- **THE PROBLEM**:
The result should be an exact copy of the data, free of pictures.
Start of SUPPLIED MATERIAL
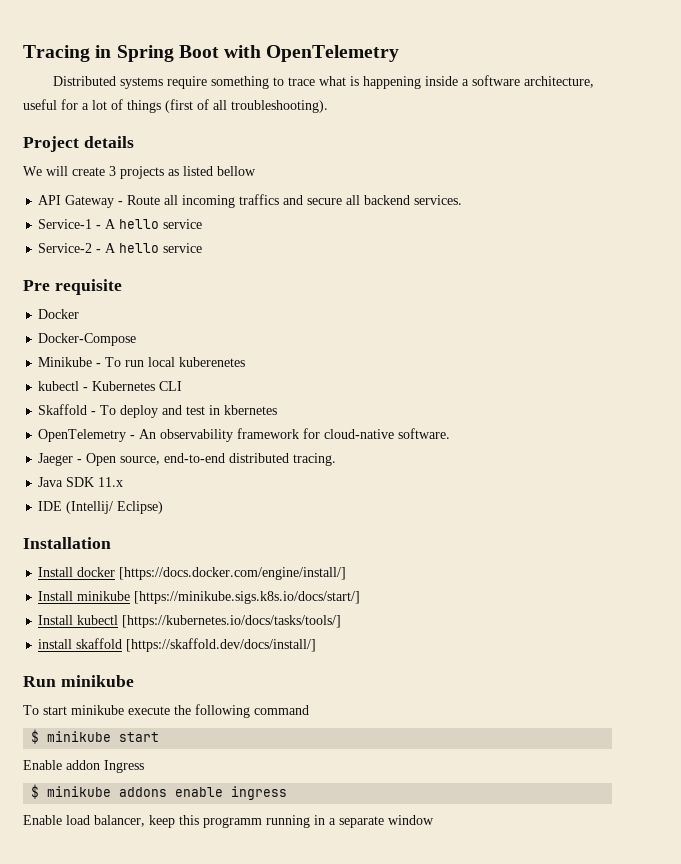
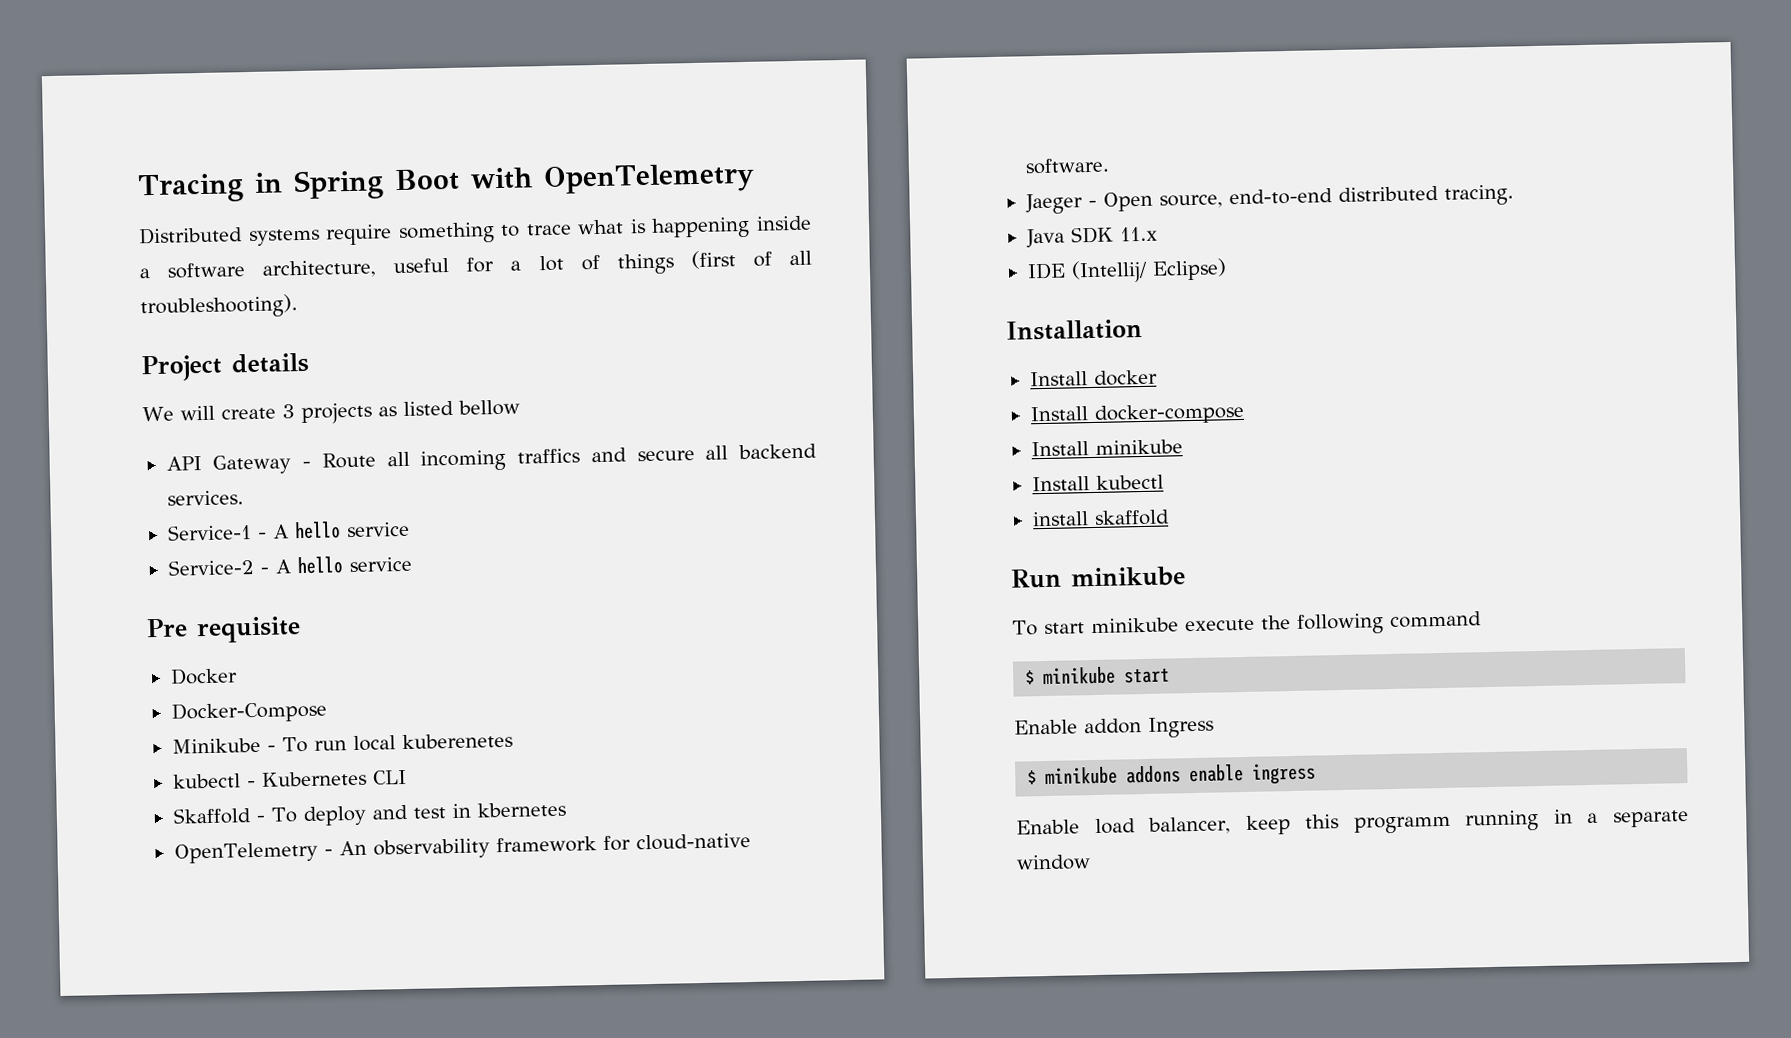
- Install docker [https://docs.docker.com/engine/install/]
+ Install docker
+ Install docker-compose
- Install minikube [https://minikube.sigs.k8s.io/docs/start/]
+ Install minikube
- Install kubectl [https://kubernetes.io/docs/tasks/tools/]
+ Install kubectl
- install skaffold [https://skaffold.dev/docs/install/]
+ install skaffold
End of SUPPLIED MATERIAL
- **ANSWER SPACE**:
- Install docker [https://docs.docker.com/engine/install/]
+ Install docker
+ Install docker-compose
- Install minikube [https://minikube.sigs.k8s.io/docs/start/]
+ Install minikube
- Install kubectl [https://kubernetes.io/docs/tasks/tools/]
+ Install kubectl
- install skaffold [https://skaffold.dev/docs/install/]
+ install skaffold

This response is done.